→ Problem:
Report back every line below that carries the word "numbox".
::::::::
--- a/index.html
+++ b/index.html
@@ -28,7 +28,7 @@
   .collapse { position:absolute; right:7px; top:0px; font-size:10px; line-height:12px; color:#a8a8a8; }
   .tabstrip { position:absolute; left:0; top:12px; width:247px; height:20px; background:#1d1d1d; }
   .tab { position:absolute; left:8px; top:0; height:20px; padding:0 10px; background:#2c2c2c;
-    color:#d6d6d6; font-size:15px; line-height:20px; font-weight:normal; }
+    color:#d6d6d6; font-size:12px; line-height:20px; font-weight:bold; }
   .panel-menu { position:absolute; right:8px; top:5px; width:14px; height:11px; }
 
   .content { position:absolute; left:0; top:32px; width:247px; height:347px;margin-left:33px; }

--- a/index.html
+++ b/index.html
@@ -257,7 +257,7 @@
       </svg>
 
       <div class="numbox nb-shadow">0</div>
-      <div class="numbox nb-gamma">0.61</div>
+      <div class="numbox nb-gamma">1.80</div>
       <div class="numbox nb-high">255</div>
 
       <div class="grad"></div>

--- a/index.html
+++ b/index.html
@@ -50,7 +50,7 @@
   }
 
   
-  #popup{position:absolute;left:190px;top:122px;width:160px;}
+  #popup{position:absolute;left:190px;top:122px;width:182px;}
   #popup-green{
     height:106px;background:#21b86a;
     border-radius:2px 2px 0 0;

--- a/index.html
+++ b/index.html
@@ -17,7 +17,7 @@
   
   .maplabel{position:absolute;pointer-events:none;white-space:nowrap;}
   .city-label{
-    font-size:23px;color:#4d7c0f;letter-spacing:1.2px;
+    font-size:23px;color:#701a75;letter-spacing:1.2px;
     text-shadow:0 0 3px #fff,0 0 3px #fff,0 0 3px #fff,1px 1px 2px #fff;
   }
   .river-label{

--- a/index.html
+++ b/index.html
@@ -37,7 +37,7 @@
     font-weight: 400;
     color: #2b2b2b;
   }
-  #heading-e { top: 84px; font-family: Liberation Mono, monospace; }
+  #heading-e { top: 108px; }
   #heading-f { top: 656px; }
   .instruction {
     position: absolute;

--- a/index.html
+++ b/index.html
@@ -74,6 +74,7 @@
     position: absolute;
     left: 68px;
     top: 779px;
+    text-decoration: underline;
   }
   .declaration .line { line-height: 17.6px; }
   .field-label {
::::::::
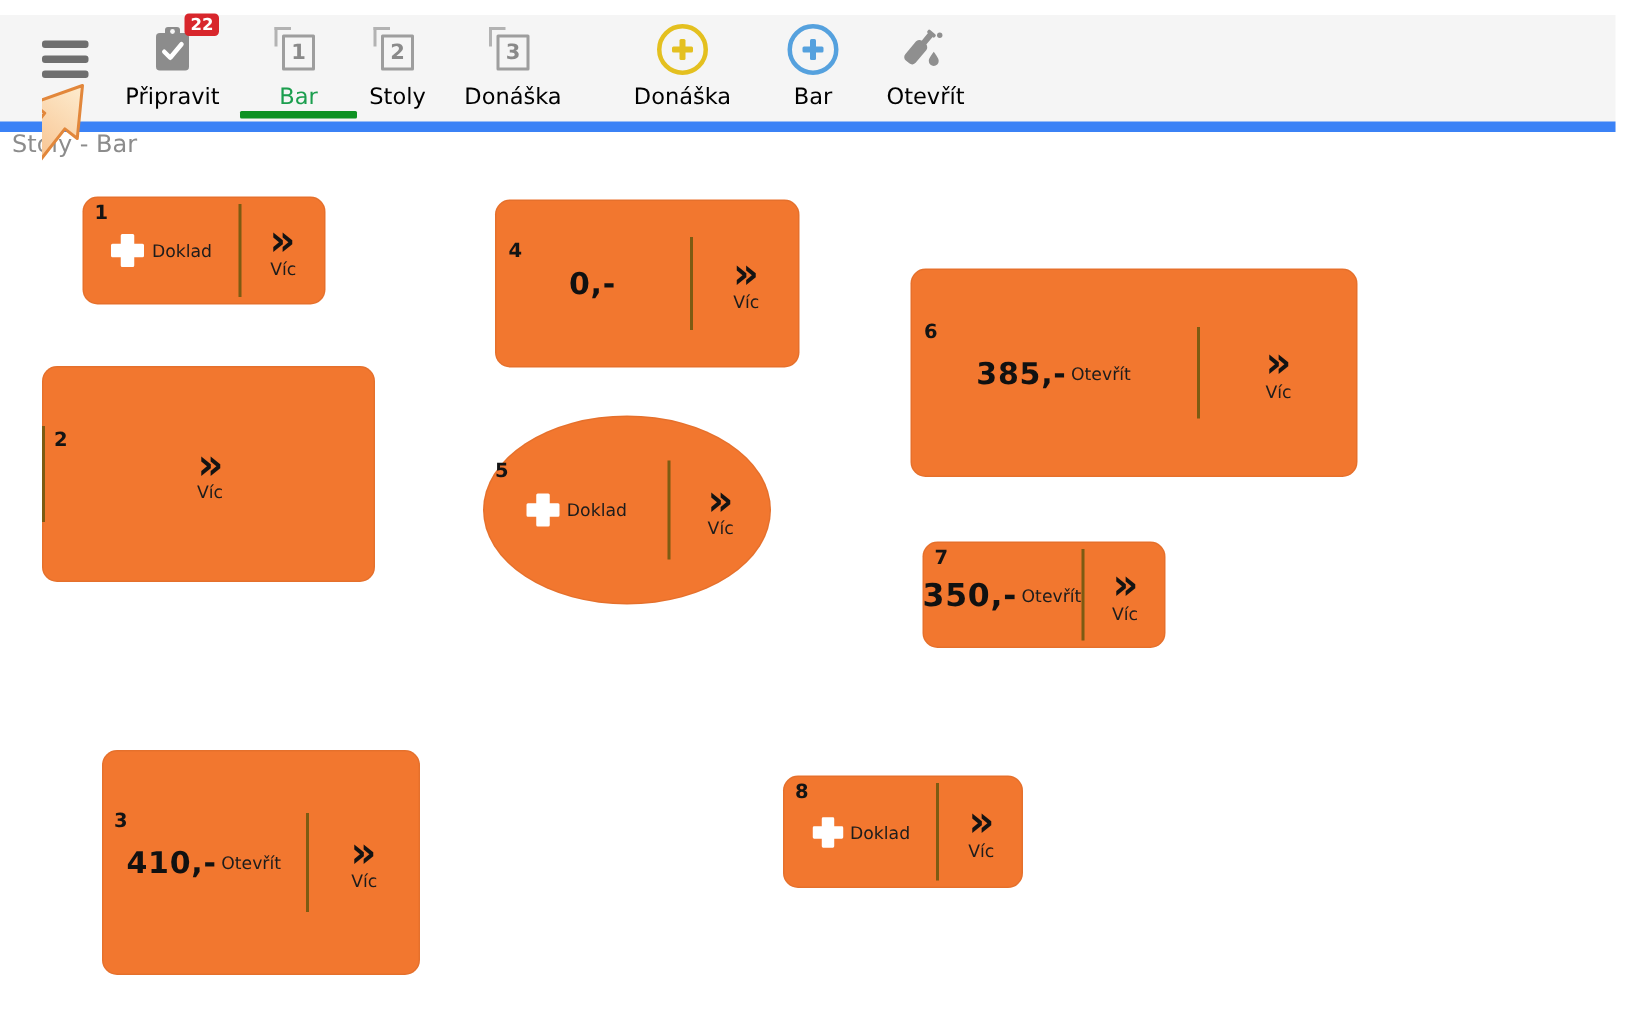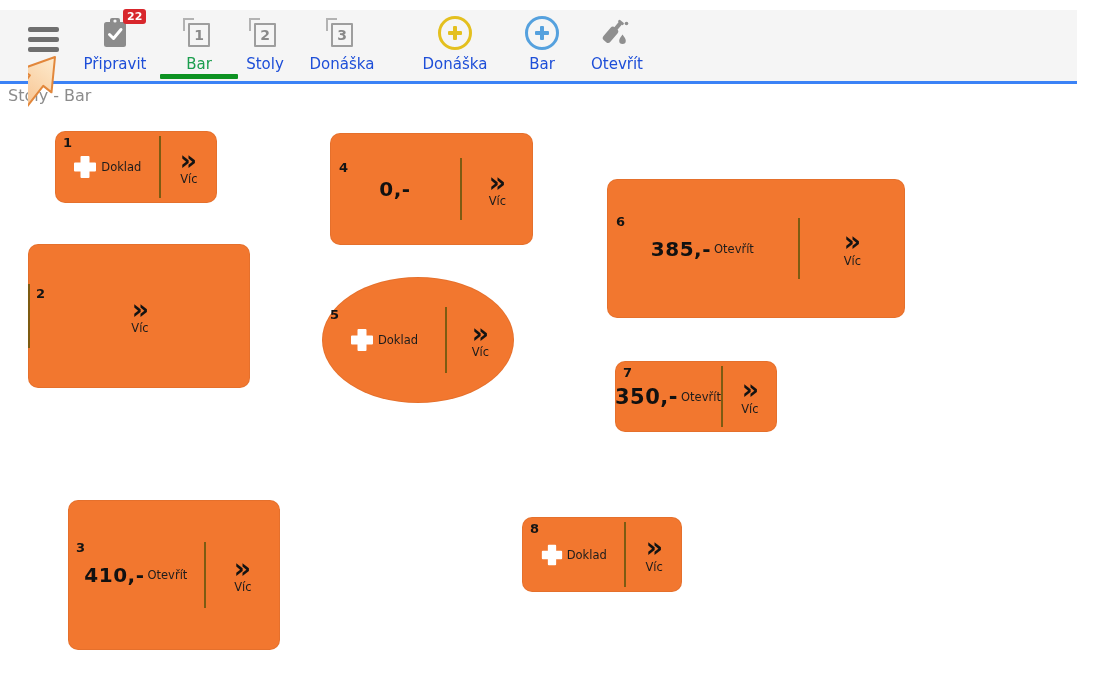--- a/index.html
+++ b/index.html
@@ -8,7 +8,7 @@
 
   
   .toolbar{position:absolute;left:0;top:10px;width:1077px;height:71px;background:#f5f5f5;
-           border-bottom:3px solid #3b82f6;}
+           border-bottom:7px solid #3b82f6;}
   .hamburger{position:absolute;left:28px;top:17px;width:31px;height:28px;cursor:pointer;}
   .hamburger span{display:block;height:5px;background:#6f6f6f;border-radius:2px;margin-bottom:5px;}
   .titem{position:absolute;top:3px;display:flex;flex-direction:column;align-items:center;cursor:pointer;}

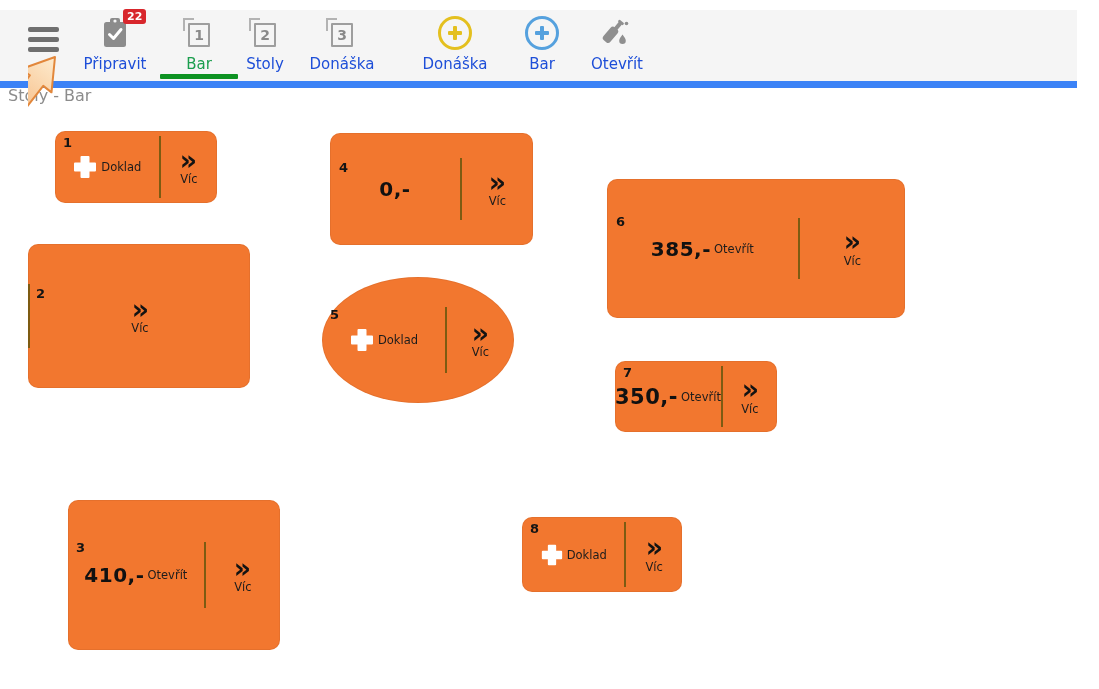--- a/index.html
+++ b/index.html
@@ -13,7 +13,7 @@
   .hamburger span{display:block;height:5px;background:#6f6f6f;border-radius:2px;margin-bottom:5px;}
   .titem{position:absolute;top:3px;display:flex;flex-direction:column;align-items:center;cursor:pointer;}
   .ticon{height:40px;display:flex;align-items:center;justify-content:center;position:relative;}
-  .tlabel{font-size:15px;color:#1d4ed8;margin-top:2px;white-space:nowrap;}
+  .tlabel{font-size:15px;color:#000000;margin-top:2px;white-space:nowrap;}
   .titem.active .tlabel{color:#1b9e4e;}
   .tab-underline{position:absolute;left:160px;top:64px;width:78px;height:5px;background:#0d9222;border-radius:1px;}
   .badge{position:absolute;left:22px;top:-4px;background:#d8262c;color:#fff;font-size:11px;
::::::::
→ Response box:
       <div class="numbox nb-shadow">0</div>
-      <div class="numbox nb-gamma">0.61</div>
+      <div class="numbox nb-gamma">1.80</div>
       <div class="numbox nb-high">255</div>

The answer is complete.